Available data: Begin

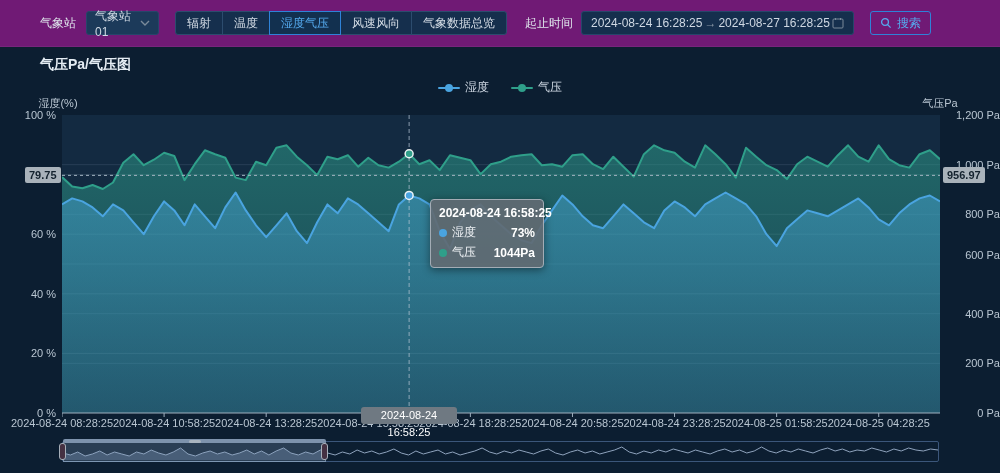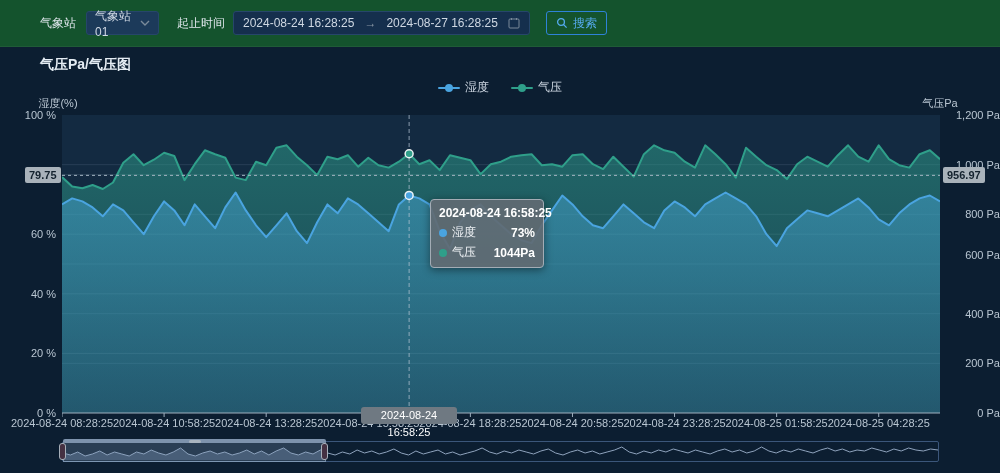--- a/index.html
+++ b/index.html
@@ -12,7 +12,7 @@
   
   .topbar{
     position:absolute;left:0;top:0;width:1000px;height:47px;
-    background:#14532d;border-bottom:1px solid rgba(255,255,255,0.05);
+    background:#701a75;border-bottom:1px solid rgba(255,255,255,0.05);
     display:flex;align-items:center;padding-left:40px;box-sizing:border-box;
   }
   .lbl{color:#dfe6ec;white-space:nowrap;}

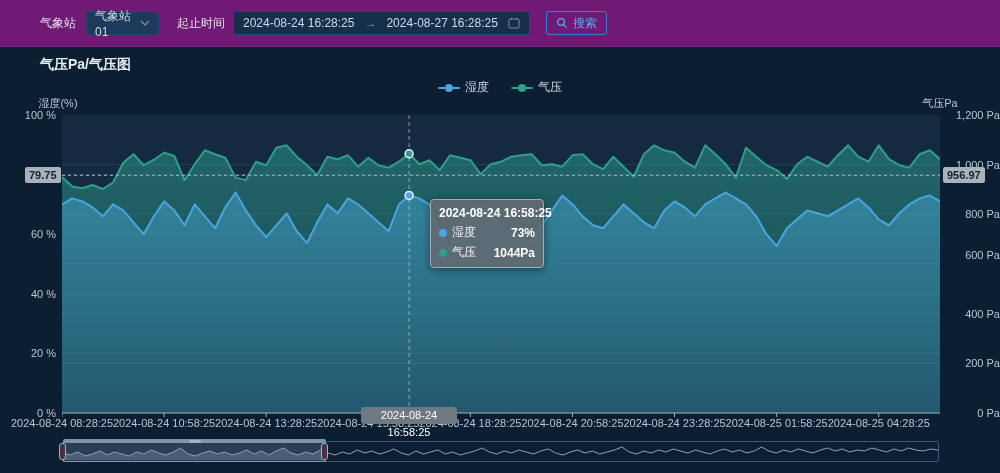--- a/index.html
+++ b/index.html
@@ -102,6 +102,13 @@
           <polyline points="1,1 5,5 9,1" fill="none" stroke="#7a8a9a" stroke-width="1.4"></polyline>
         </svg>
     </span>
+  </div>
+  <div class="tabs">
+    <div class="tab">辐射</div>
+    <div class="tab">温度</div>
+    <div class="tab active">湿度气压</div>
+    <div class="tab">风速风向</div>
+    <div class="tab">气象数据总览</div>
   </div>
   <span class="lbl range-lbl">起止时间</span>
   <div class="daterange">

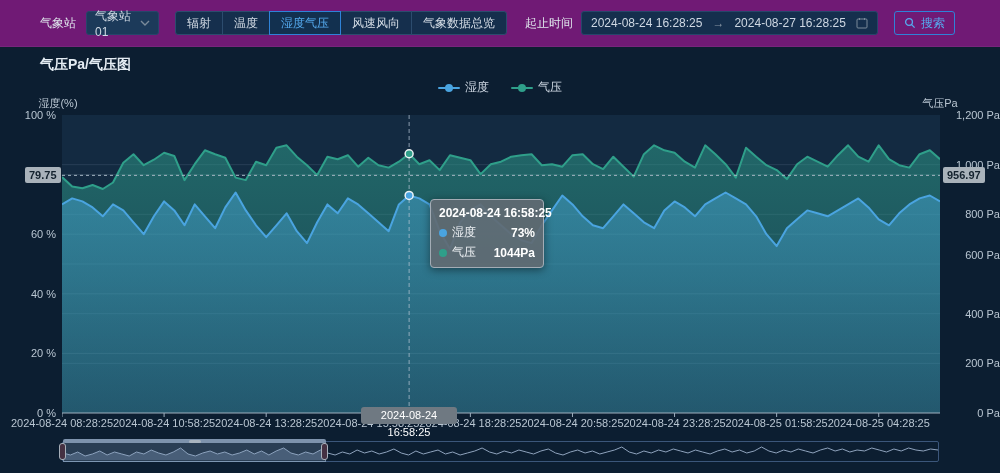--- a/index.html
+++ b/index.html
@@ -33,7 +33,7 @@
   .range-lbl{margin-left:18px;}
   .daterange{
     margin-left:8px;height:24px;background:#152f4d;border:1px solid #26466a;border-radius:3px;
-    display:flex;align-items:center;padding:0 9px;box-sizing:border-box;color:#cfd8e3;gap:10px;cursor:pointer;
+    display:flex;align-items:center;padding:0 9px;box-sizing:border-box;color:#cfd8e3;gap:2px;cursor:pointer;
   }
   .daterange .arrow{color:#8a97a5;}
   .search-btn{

Available data: End

**Exercise**
Copy the data word for word and omit every picture.

**Solution**
--- a/index.html
+++ b/index.html
@@ -12,7 +12,7 @@
   
   .topbar{
     position:absolute;left:0;top:0;width:1000px;height:47px;
-    background:#14532d;border-bottom:1px solid rgba(255,255,255,0.05);
+    background:#701a75;border-bottom:1px solid rgba(255,255,255,0.05);
     display:flex;align-items:center;padding-left:40px;box-sizing:border-box;
   }
   .lbl{color:#dfe6ec;white-space:nowrap;}

--- a/index.html
+++ b/index.html
@@ -102,6 +102,13 @@
           <polyline points="1,1 5,5 9,1" fill="none" stroke="#7a8a9a" stroke-width="1.4"></polyline>
         </svg>
     </span>
+  </div>
+  <div class="tabs">
+    <div class="tab">辐射</div>
+    <div class="tab">温度</div>
+    <div class="tab active">湿度气压</div>
+    <div class="tab">风速风向</div>
+    <div class="tab">气象数据总览</div>
   </div>
   <span class="lbl range-lbl">起止时间</span>
   <div class="daterange">

--- a/index.html
+++ b/index.html
@@ -33,7 +33,7 @@
   .range-lbl{margin-left:18px;}
   .daterange{
     margin-left:8px;height:24px;background:#152f4d;border:1px solid #26466a;border-radius:3px;
-    display:flex;align-items:center;padding:0 9px;box-sizing:border-box;color:#cfd8e3;gap:10px;cursor:pointer;
+    display:flex;align-items:center;padding:0 9px;box-sizing:border-box;color:#cfd8e3;gap:2px;cursor:pointer;
   }
   .daterange .arrow{color:#8a97a5;}
   .search-btn{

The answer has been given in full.